Action item
In the listing that follows, the range to quote begins at the line that has "Ζωγραφική ακουαρελας Μελωδία: 1" and ends after the line that has "total: 263.72 -> 208.62"; quote it verbatim and add nothing.

Task data
►

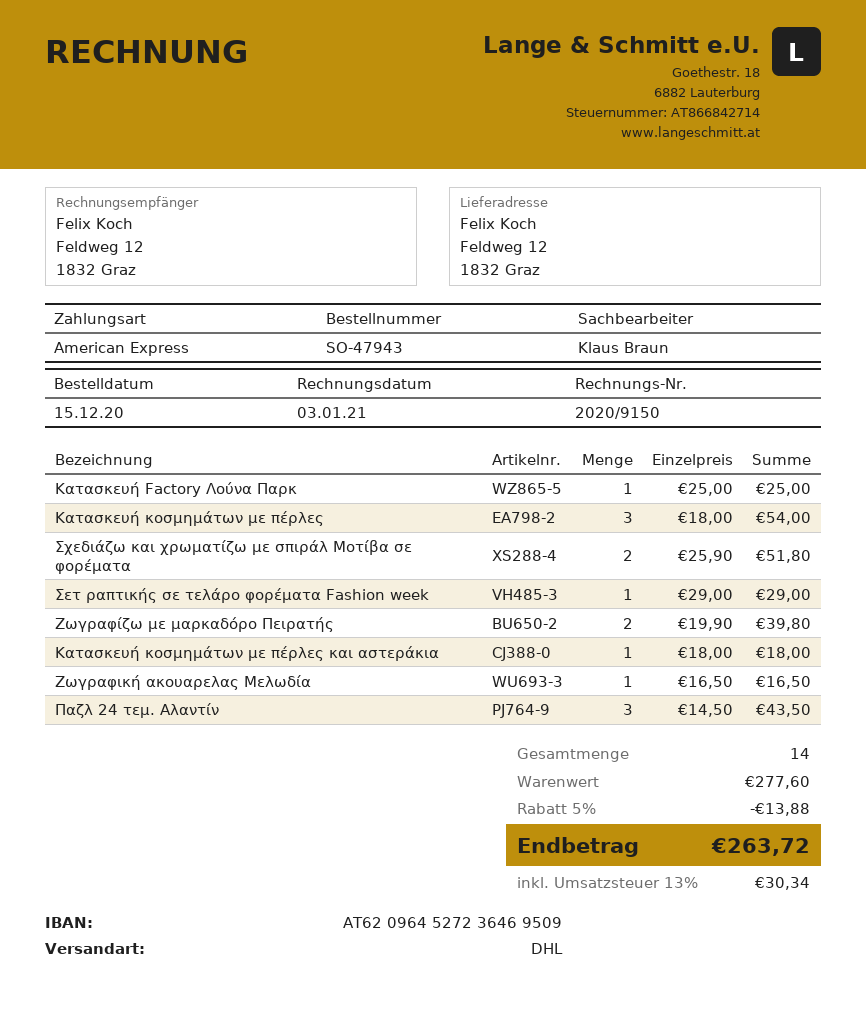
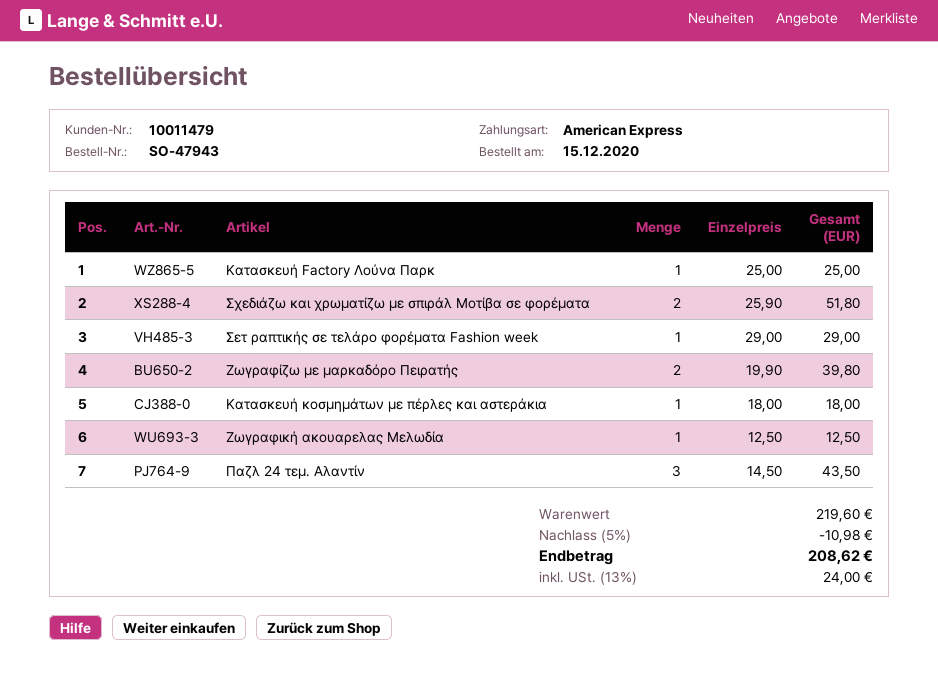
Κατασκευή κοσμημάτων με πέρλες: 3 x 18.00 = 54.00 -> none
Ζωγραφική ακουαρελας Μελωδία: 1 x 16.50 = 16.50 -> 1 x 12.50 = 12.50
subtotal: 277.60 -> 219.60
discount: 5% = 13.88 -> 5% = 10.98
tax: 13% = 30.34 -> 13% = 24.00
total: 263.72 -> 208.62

◄
►

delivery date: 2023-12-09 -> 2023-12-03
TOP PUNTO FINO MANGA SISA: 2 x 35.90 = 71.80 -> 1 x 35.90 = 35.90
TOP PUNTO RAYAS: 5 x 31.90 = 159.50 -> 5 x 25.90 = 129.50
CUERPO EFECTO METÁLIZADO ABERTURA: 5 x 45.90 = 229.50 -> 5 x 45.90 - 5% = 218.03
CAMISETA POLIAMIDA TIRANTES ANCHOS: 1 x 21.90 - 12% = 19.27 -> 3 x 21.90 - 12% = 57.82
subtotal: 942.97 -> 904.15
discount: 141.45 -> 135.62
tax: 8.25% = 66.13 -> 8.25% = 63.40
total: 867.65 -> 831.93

◄

Response
Ζωγραφική ακουαρελας Μελωδία: 1 x 16.50 = 16.50 -> 1 x 12.50 = 12.50
subtotal: 277.60 -> 219.60
discount: 5% = 13.88 -> 5% = 10.98
tax: 13% = 30.34 -> 13% = 24.00
total: 263.72 -> 208.62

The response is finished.